[Activity]: Below are entries. Give back exactly the lines from the one containing "color: #be185d ->" through the one containing "text: 8 * (4", inclusive, without the pictures.

[Excerpted data]:
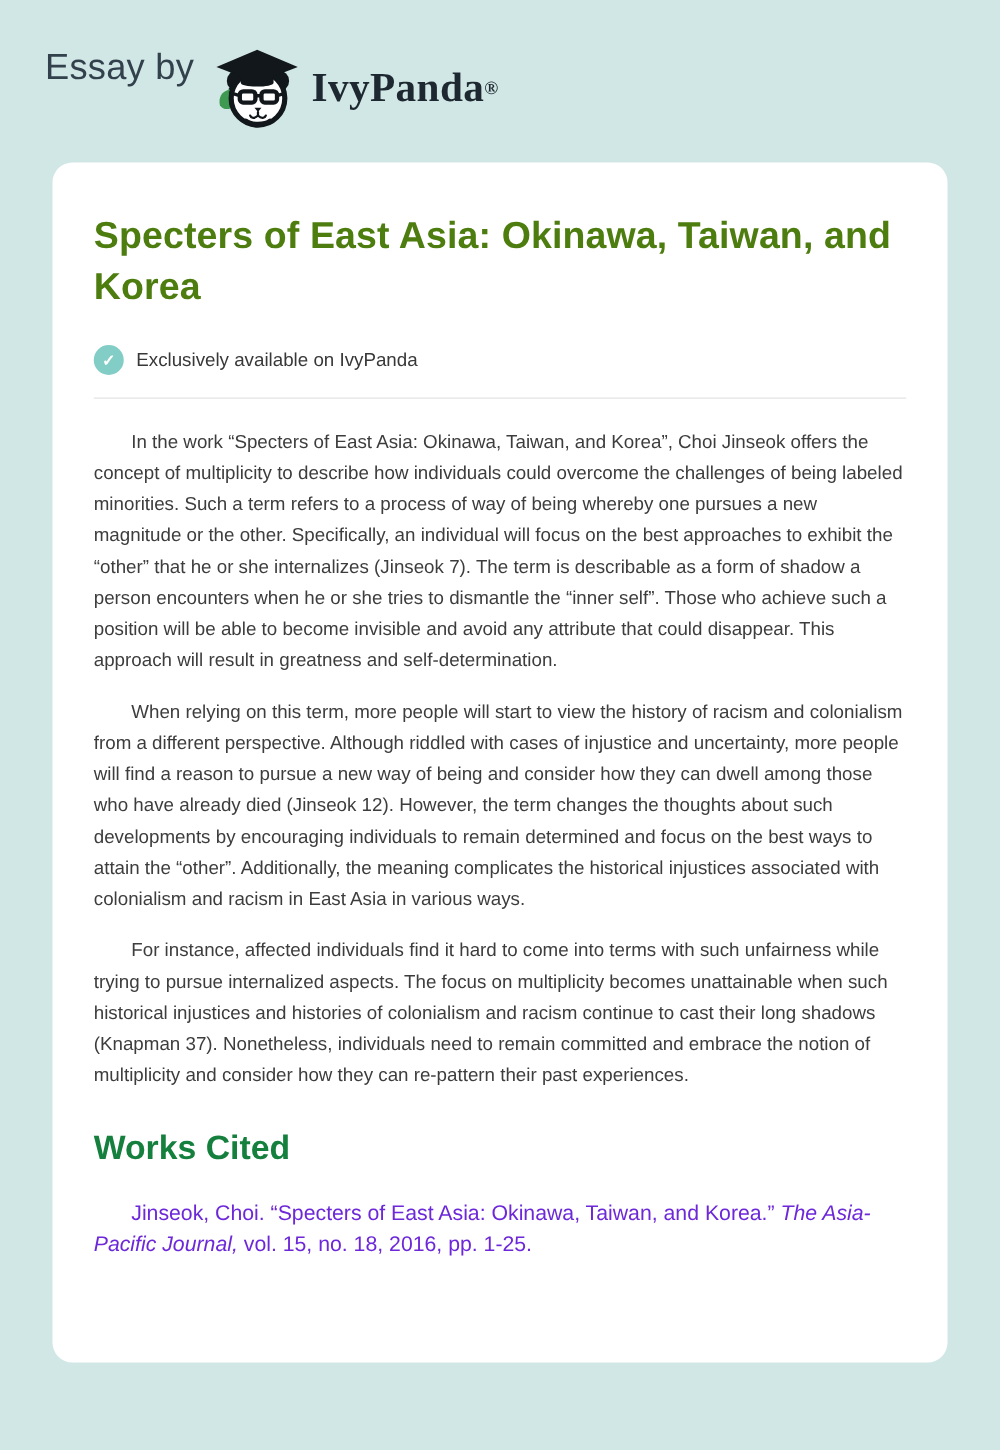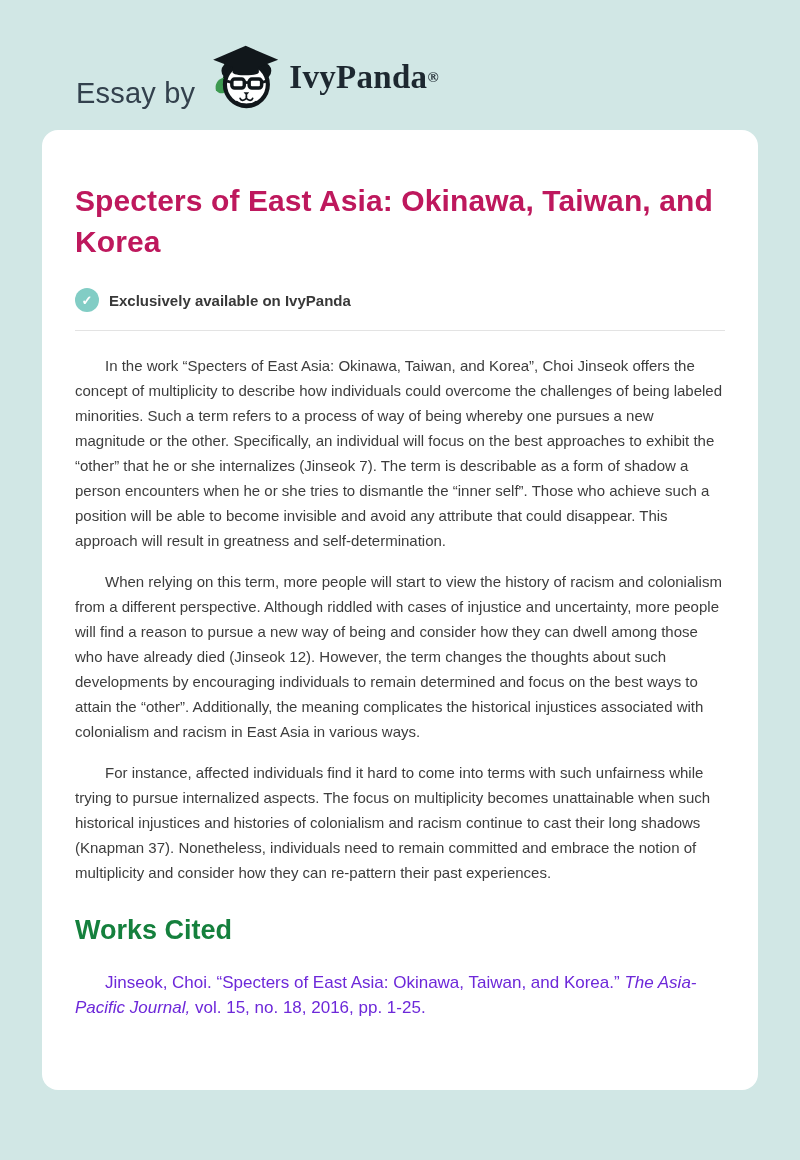"Essay by" .site-header { align-items: flex-end -> flex-start; padding: 38px 0 0 76px -> 38px 0 0 36px }
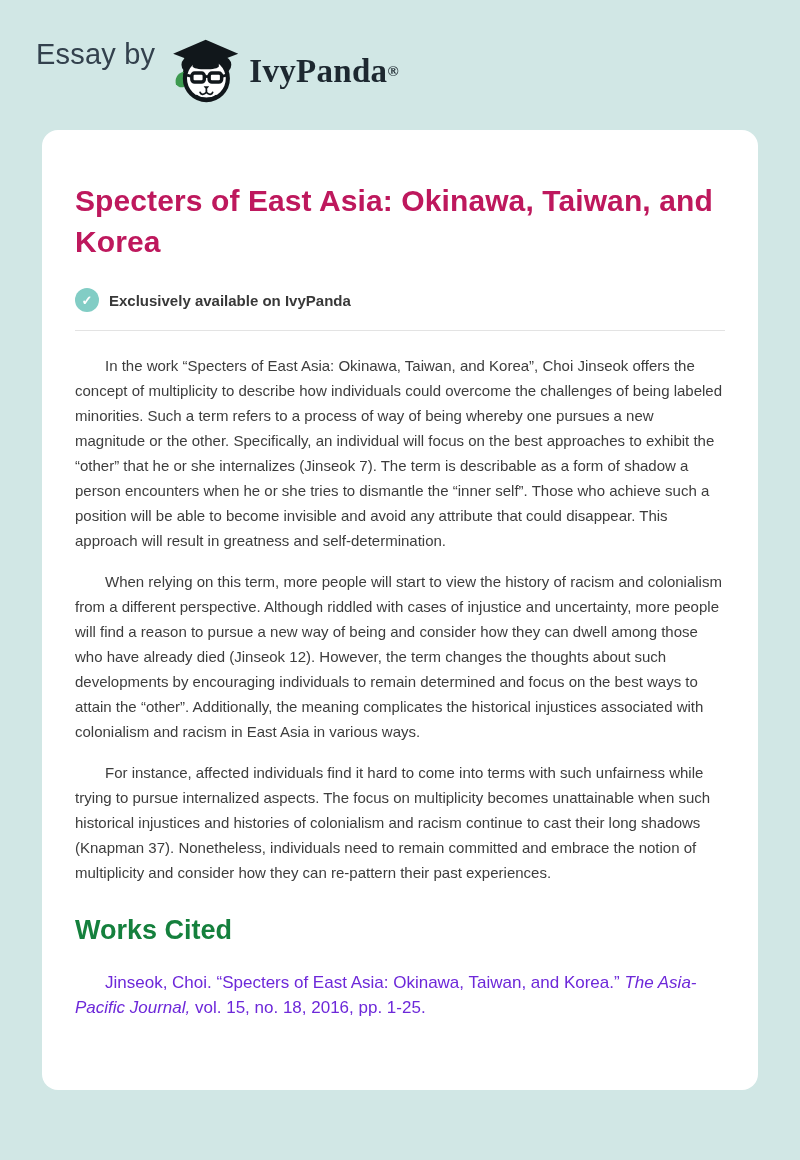"Specters of East Asia: Okinawa," .article-title { color: #be185d -> #4d7c0f; margin: 16px 0 26px 0 -> 4px 0 26px 0 }
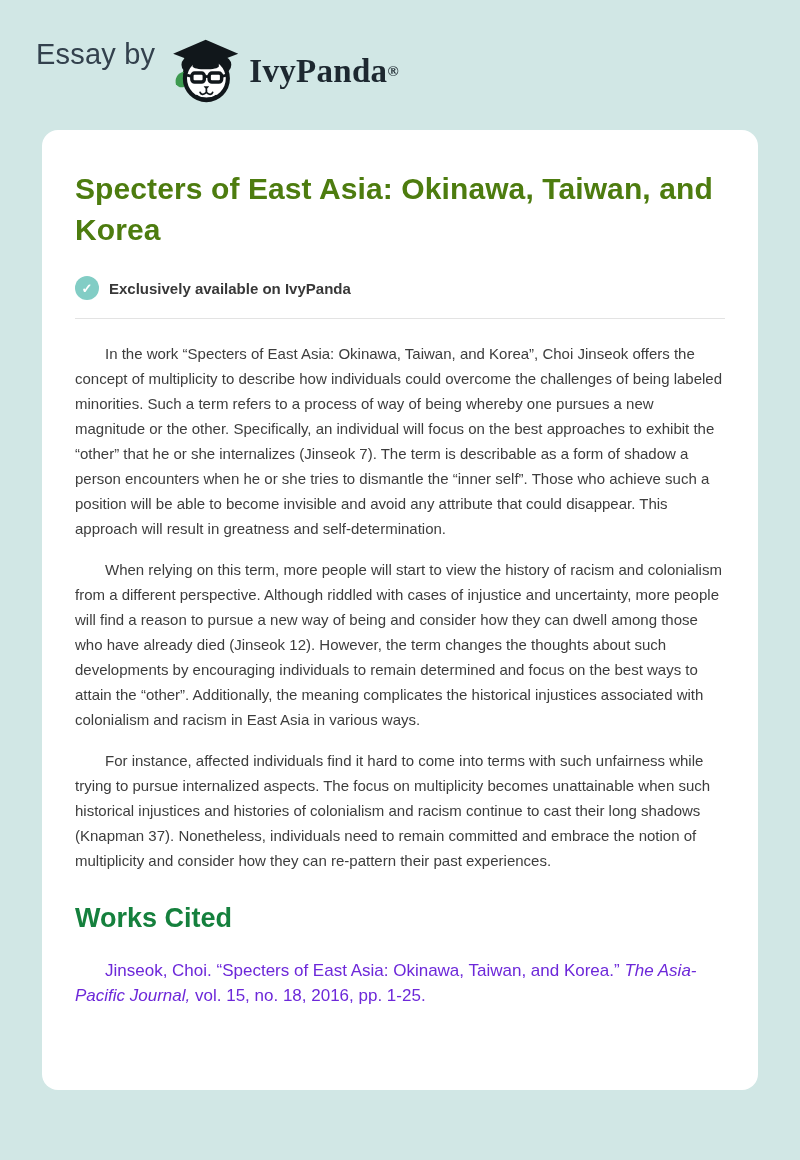"Exclusively available on IvyPanda" .badge-label { font-weight: bold -> normal }
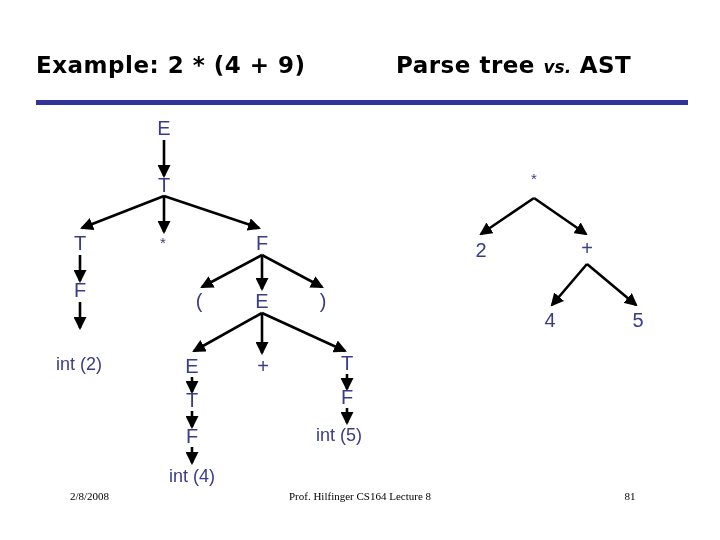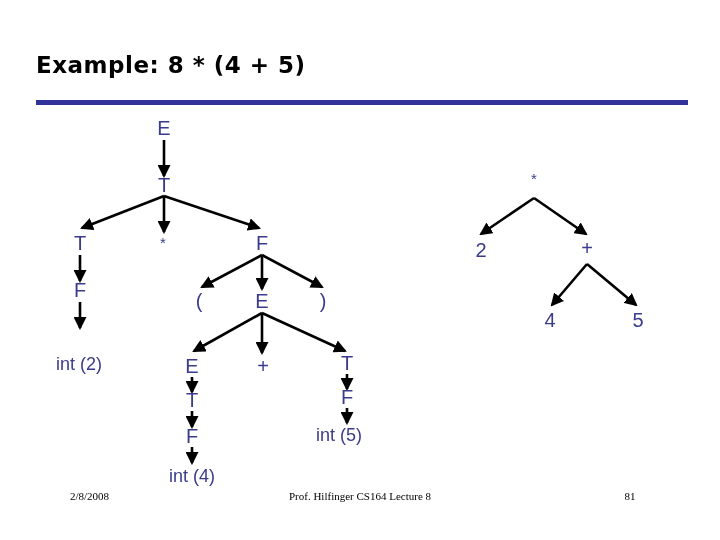"Example: 8 * (4 +" div.title-main { text: 8 * (4 + 5 -> 2 * (4 + 9 }
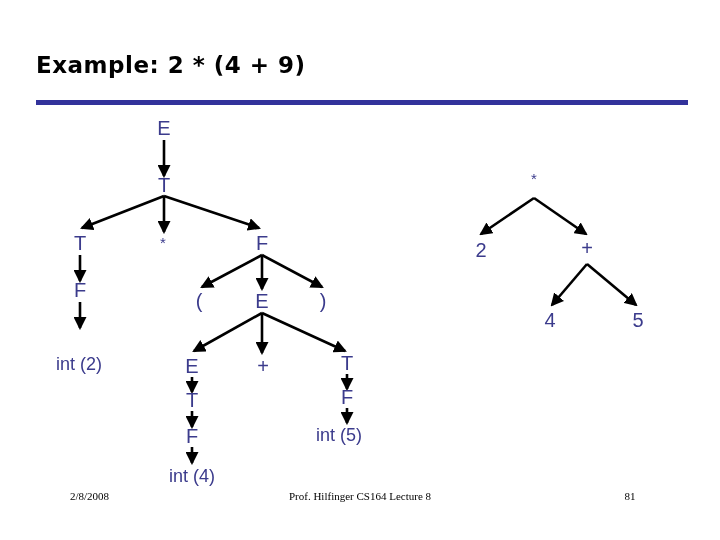"Parse tree vs. AST" div.title-right { html: none -> <div> <span>Parse tree</span> <span>vs.</span> <span>AST</span> </div> }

[Result for this exercise]:
"Specters of East Asia: Okinawa," .article-title { color: #be185d -> #4d7c0f; margin: 16px 0 26px 0 -> 4px 0 26px 0 }
"Exclusively available on IvyPanda" .badge-label { font-weight: bold -> normal }
"Example: 8 * (4 +" div.title-main { text: 8 * (4 + 5 -> 2 * (4 + 9 }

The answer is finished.